(Revision tracking records)

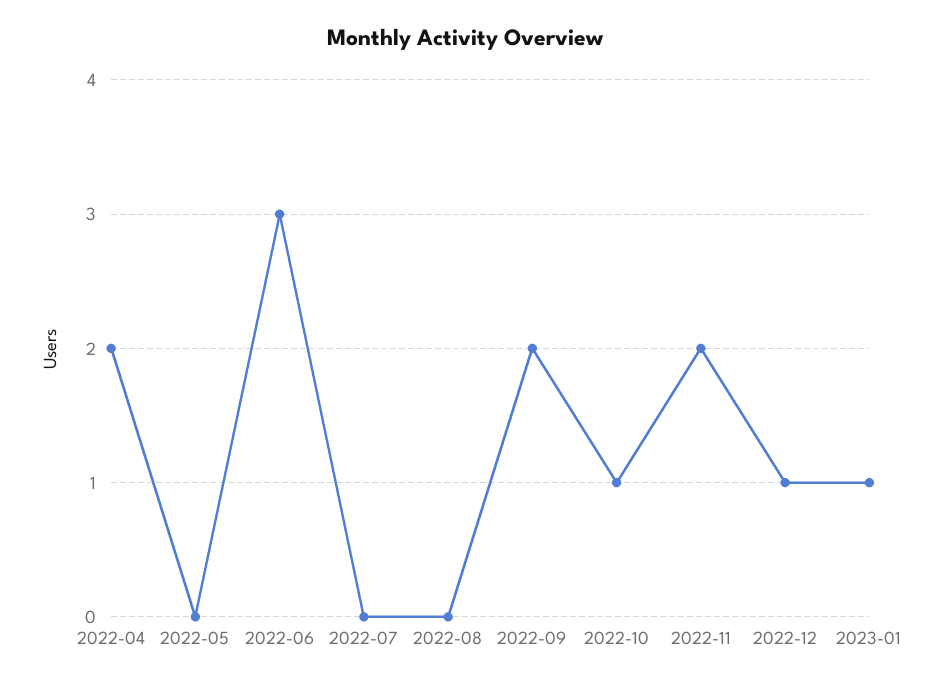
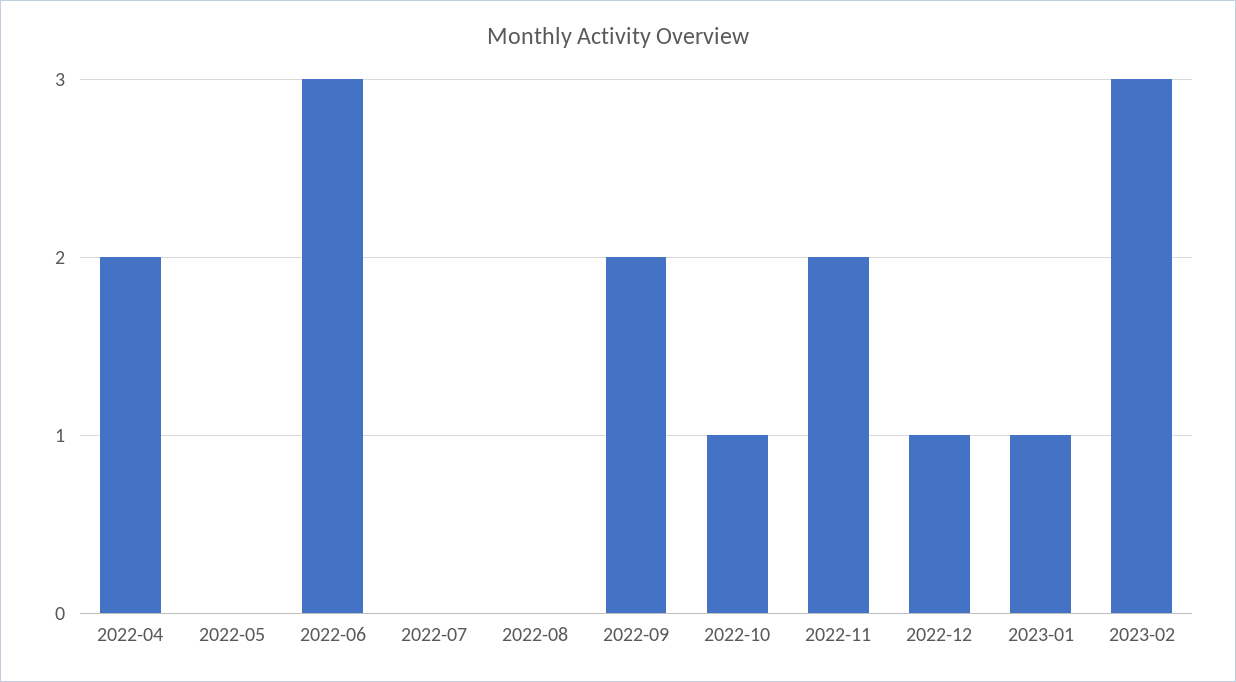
2023-02: none -> 3

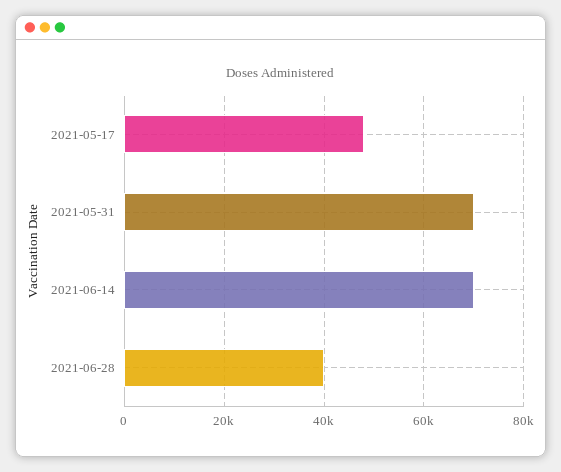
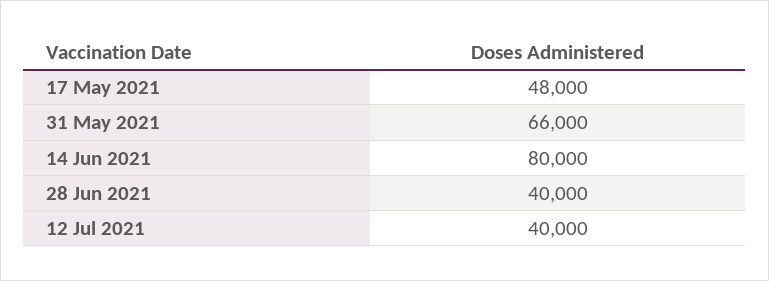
2021-05-31: 70000 -> 66000
2021-06-14: 70000 -> 80000
12 Jul 2021: none -> 40000

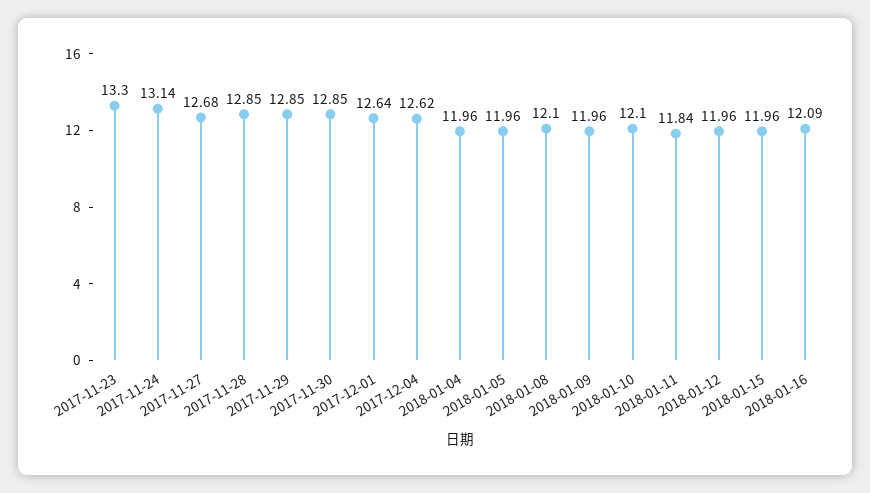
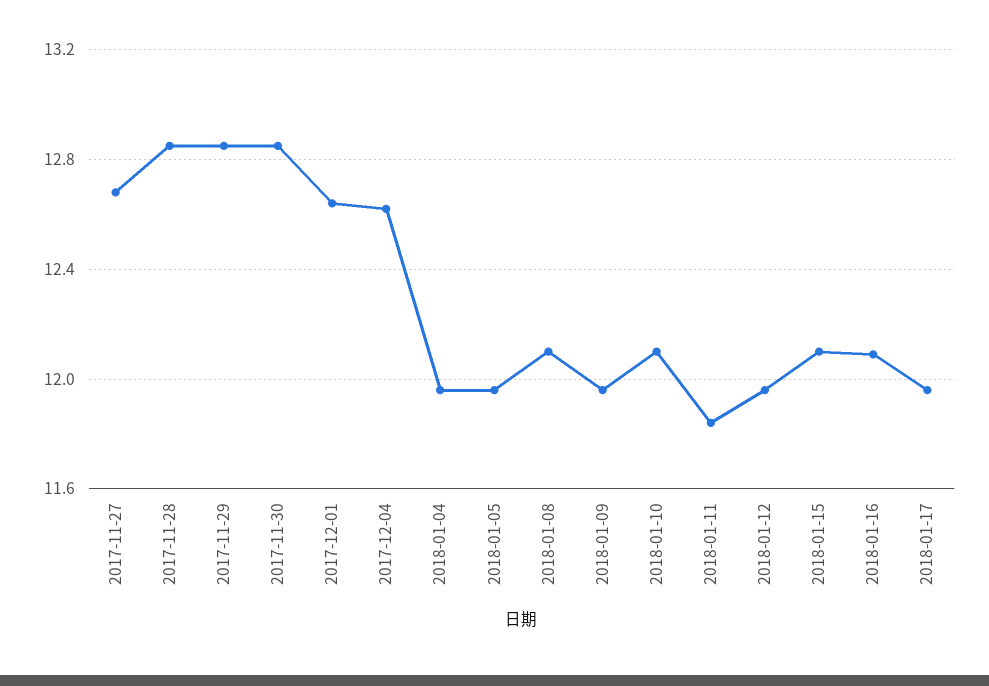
2017-11-23: 13.3 -> none
2017-11-24: 13.14 -> none
2018-01-15: 11.96 -> 12.1
2018-01-17: none -> 11.95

What is needed:
Down to the last line, set down the data above exactly, and omit all images.

Solution for this problem:
2023-02: none -> 3

2021-05-31: 70000 -> 66000
2021-06-14: 70000 -> 80000
12 Jul 2021: none -> 40000

2017-11-23: 13.3 -> none
2017-11-24: 13.14 -> none
2018-01-15: 11.96 -> 12.1
2018-01-17: none -> 11.95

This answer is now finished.